Una de las iglesias que tiene Siberia organiza ventas de libros y cosas viejas. Así encontré una hermosa máquina portátil Smith Corona. Dirán que deliro, pero la máquina me dijo “Llévame”.
Hace un cuarto de siglo compré mi primer computador. Acababa de ganar un premio de periodismo que me ayudó a escapar de la prehistoria y, cuando puse a funcionar aquel hermoso aparato, me sentí el protagonista de una película futurista. “Te jodiste, Tolstoi”, pensé mientras tecleaba mi primera página virtual.
La tecnología no era nueva para mí. En 1986 había empezado a escribir mi primer libro en mi “pterodáctilo” –una pesada máquina de corresponsal de guerra cuyos tipos volaban por el aire como espadas– pero escribí el final en los computadores recién adquiridos por la universidad. Las ventajas eran innegables: ahora uno podía corregir errores y ensayar variaciones, sin tachones y sin tener que transcribir toda la página. Cinco años después, en El Universal de Cartagena, viví la transición desde las máquinas hacia unos aparatos tan avanzados que señalaban errores y sugerían sinónimos.
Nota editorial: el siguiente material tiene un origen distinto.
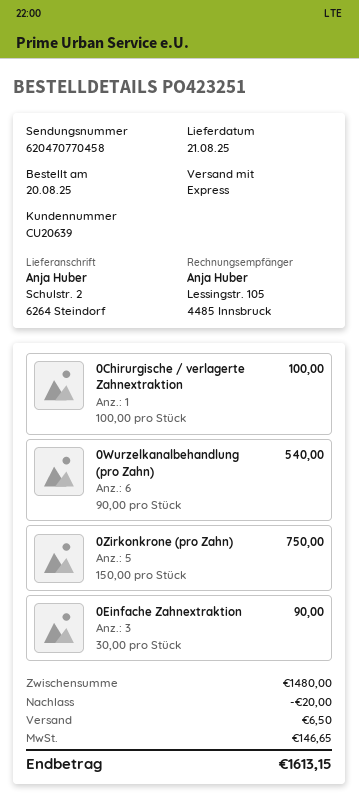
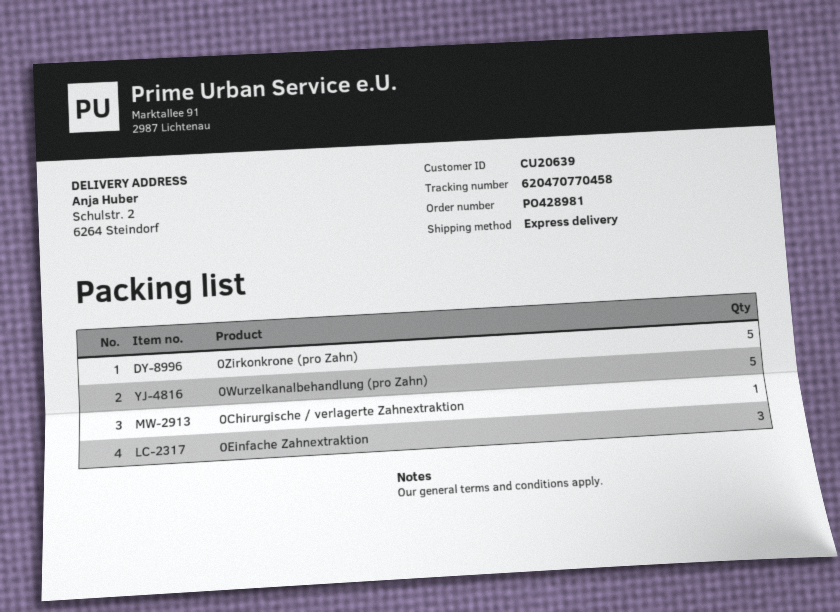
order number: PO423251 -> PO428981
0Wurzelkanalbehandlung (pro Zahn): 6 -> 5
Mi sueño de hacer literatura cobró aliento con mi primer computador. Organicé en semanas el primer libro de cuentos que no tuve que publicar con dinero propio. Emprendí la escritura de mi primera novela. Pude soltarle la rienda a esa grafomanía que ha hecho posibles los casi treinta libros que ya salieron y los que están en camino.
La sofisticación de ese aparato –o mezcla de aparatos– ha sido vertiginosa. Lo que en principio se llamó ordenador, computador o computadora ha devorado lo que encuentra a su paso. Suplantó las calculadoras y las máquinas de escribir. Desplazó el correo –las cartas, los telegramas–, el teléfono y las cámaras de fotografía y de video. Devoró los periódicos, la radio, la televisión y, al hacerlo, permitió que cada individuo se convirtiera en emisor. En el camino también devoró libros, diccionarios, enciclopedias: bibliotecas enteras. Se ha vuelto sustituto de la vida social y amenaza con tragarse el alma de la gente y convertirla en una serie de conductas predecibles y quizá manipulables.
Es difícil pensar en nuestras vidas sin esa ruidosa plaza pública en la que el mundo está interconectado. Cualquier pendejada que se nos ocurra podemos divulgarla en cuestión de segundos. Muchos empiezan a hablar de lo que ocurre –y lo que viene– como si fuera el apocalipsis. Pero pienso que, con todo y los peligros, nos está quedando despejado un amplio espacio para ejercer la libertad. Solo hace falta voluntad para desconectarnos.
Una de las iglesias que tiene Siberia organiza, cada seis meses, ventas de libros y cosas viejas. Vivo pendiente del anuncio y, el jueves pasado, madrugué a llenar dos bolsas de libros que me costaron lo que cuesta un almuerzo barato. Ya me marchaba a casa cuando decidí mirar un poco más. Así encontré una hermosa máquina de escribir portátil, Smith Corona, fabricada hace cincuenta años y todavía sin estrenar. Ustedes dirán que deliro, pero suelo sentir que las cosas me hablan. La máquina me dijo “Llévame” y ahora está aquí con actitud de reina de la casa. Esa noche empecé a escribir una novela que solo se publicará –si se publica– después de que me muera.